Exercise requirements ▸ Pull every line that includes the word "active" from the data.

....

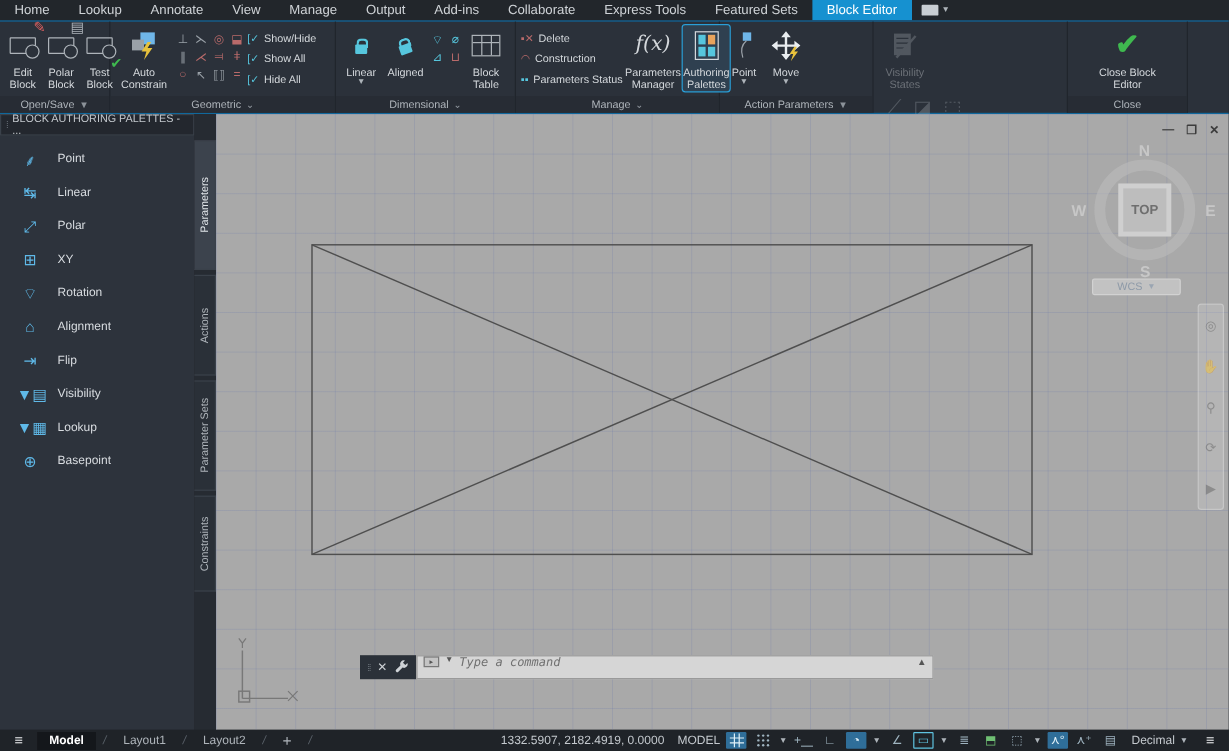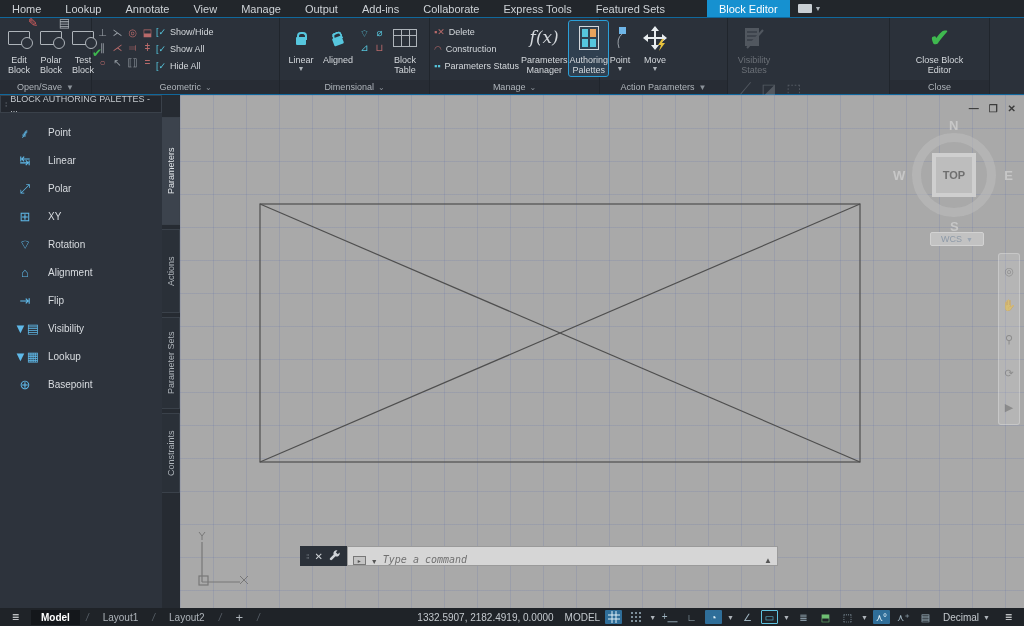--- a/index.html
+++ b/index.html
@@ -8,7 +8,7 @@
   
   .menubar { height:17px; background:#22262b; display:flex; align-items:stretch; font-size:11px; color:#cfd3d7; }
   .menubar .mtab { padding:2px 12px; cursor:default; display:flex; align-items:center; }
-  .menubar .mtab.active { background:#1691d0; color:#fff;margin-left:30px; }
+  .menubar .mtab.active { background:#1691d0; color:#fff; }
   .menubar .mini-btn { display:flex; align-items:center; gap:3px; padding:0 8px; }
   .menubar .img-ico { width:14px; height:9px; background:#c9ced3; border-radius:1px; display:inline-block; }
   .caret { font-size:7px; color:#aeb4ba; }

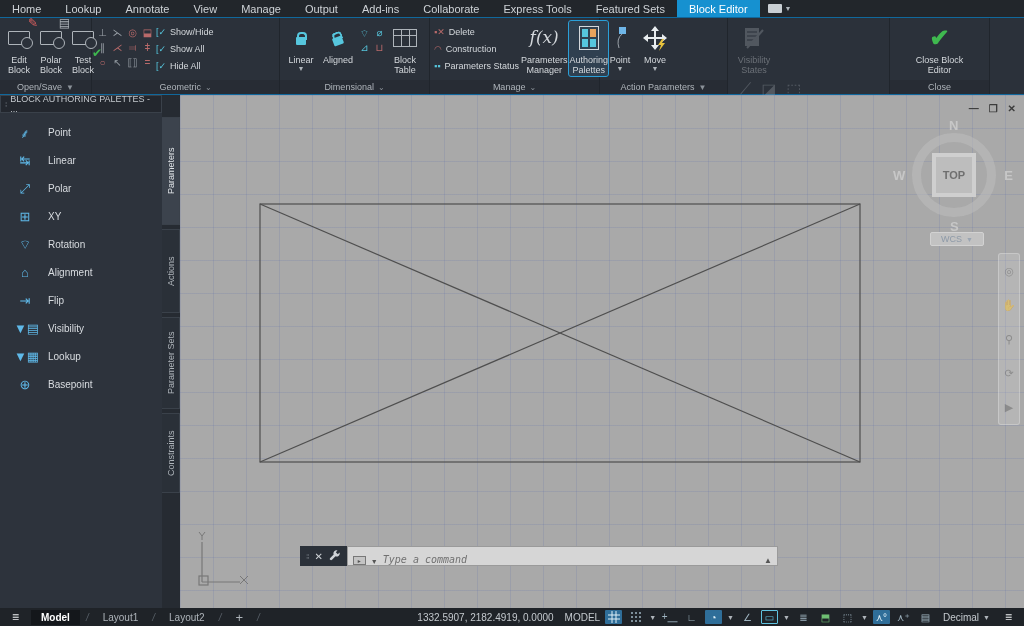--- a/index.html
+++ b/index.html
@@ -148,6 +148,16 @@
 
   <div class="panel" style="width:188px">
     <div class="panel-body">
+      <div class="bigbtn" style="width:48px">
+        <span class="bicon">
+          <svg width="26" height="26" viewBox="0 0 26 26">
+              <rect x="10" y="2" width="12" height="10" fill="#6fb6e8"></rect>
+              <rect x="3" y="8" width="10" height="9" fill="#9aa1a8"></rect>
+              <path d="M16 10 l-5 8 4 0 -2 7 7 -10 -4 0 3 -5z" fill="#e8c23c"></path>
+            </svg>
+        </span>
+        <span>Auto Constrain</span>
+      </div>
       <div class="geo-grid">
         <span class="glyph-gray">⊥</span>
         <span class="glyph-gray">⋋</span>

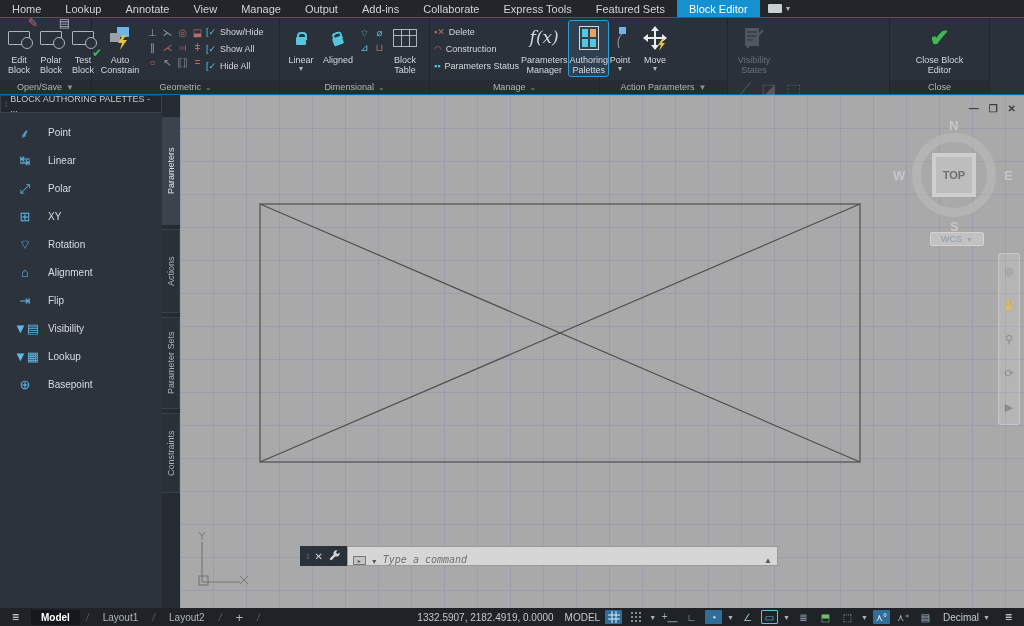--- a/index.html
+++ b/index.html
@@ -69,7 +69,7 @@
   .vc-ring { position:absolute; left:13px; top:13px; width:84px; height:84px; border:9px solid rgba(190,190,190,.55); border-radius:50%; }
   .vc-top { position:absolute; left:33px; top:33px; width:44px; height:44px; background:#bdbdbd; border:4px solid #cfcfcf; color:#6f6f6f; font-size:11px; font-weight:bold; display:flex; align-items:center; justify-content:center; }
   .vc-dir { position:absolute; color:#c7c7c7; font-size:13px; font-weight:bold; }
-  .wcs-badge { position:absolute; top:137px; right:40px; background:#c2c2c2; border:1px solid #d2d2d2; border-radius:2px; color:#8e9aa8; font-size:9px; padding:1px 10px; display:flex; gap:4px; align-items:center; }
+  .wcs-badge { position:absolute; top:137px; right:40px; background:#c2c2c2; border:1px solid #d2d2d2; border-radius:2px; color:#8e9aa8; font-size:9px; padding:1px 20px; display:flex; gap:4px; align-items:center; }
   .navbar { position:absolute; right:4px; top:158px; width:22px; height:172px; background:rgba(255,255,255,.14); border:1px solid rgba(255,255,255,.25); border-radius:3px; display:flex; flex-direction:column; align-items:center; justify-content:space-around; color:rgba(90,90,90,.45); font-size:11px; }
   .ucs { position:absolute; left:12px; bottom:18px; width:60px; height:60px; color:#787878; }
   .cmdbar { position:absolute; left:120px; top:451px; width:478px; height:20px; display:flex; align-items:stretch; }

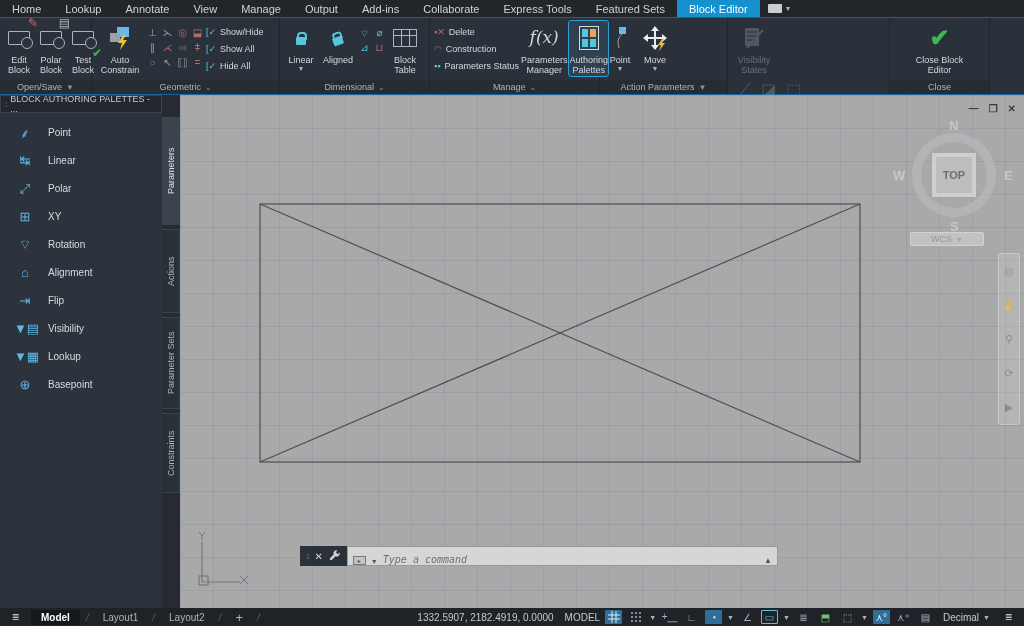--- a/index.html
+++ b/index.html
@@ -74,7 +74,7 @@
   .ucs { position:absolute; left:12px; bottom:18px; width:60px; height:60px; color:#787878; }
   .cmdbar { position:absolute; left:120px; top:451px; width:478px; height:20px; display:flex; align-items:stretch; }
   .cmd-handle { background:#2b3139; display:flex; align-items:center; gap:6px; padding:0 6px; color:#cfd3d7; font-size:10px; }
-  .cmd-field { flex:1; background:#d6d6d6; border:1px solid #9a9a9a; display:flex; align-items:flex-end; gap:5px; padding:0 5px; color:#6f6f6f; }
+  .cmd-field { flex:1; background:#d6d6d6; border:1px solid #9a9a9a; display:flex; align-items:flex-start; gap:5px; padding:0 5px; color:#6f6f6f; }
   .cmd-text { font-style:italic; font-family:"DejaVu Sans Mono", monospace; font-size:10px; color:#707070; }
   .cmd-upar { margin-left:auto; font-size:8px; color:#555; }
   .cmd-ico { width:13px; height:9px; border:1px solid #777; background:#c4c4c4; font-size:6px; line-height:8px; text-align:center; color:#555; }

....

Task solution ▸
-  .menubar .mtab.active { background:#1691d0; color:#fff;margin-left:30px; }
+  .menubar .mtab.active { background:#1691d0; color:#fff; }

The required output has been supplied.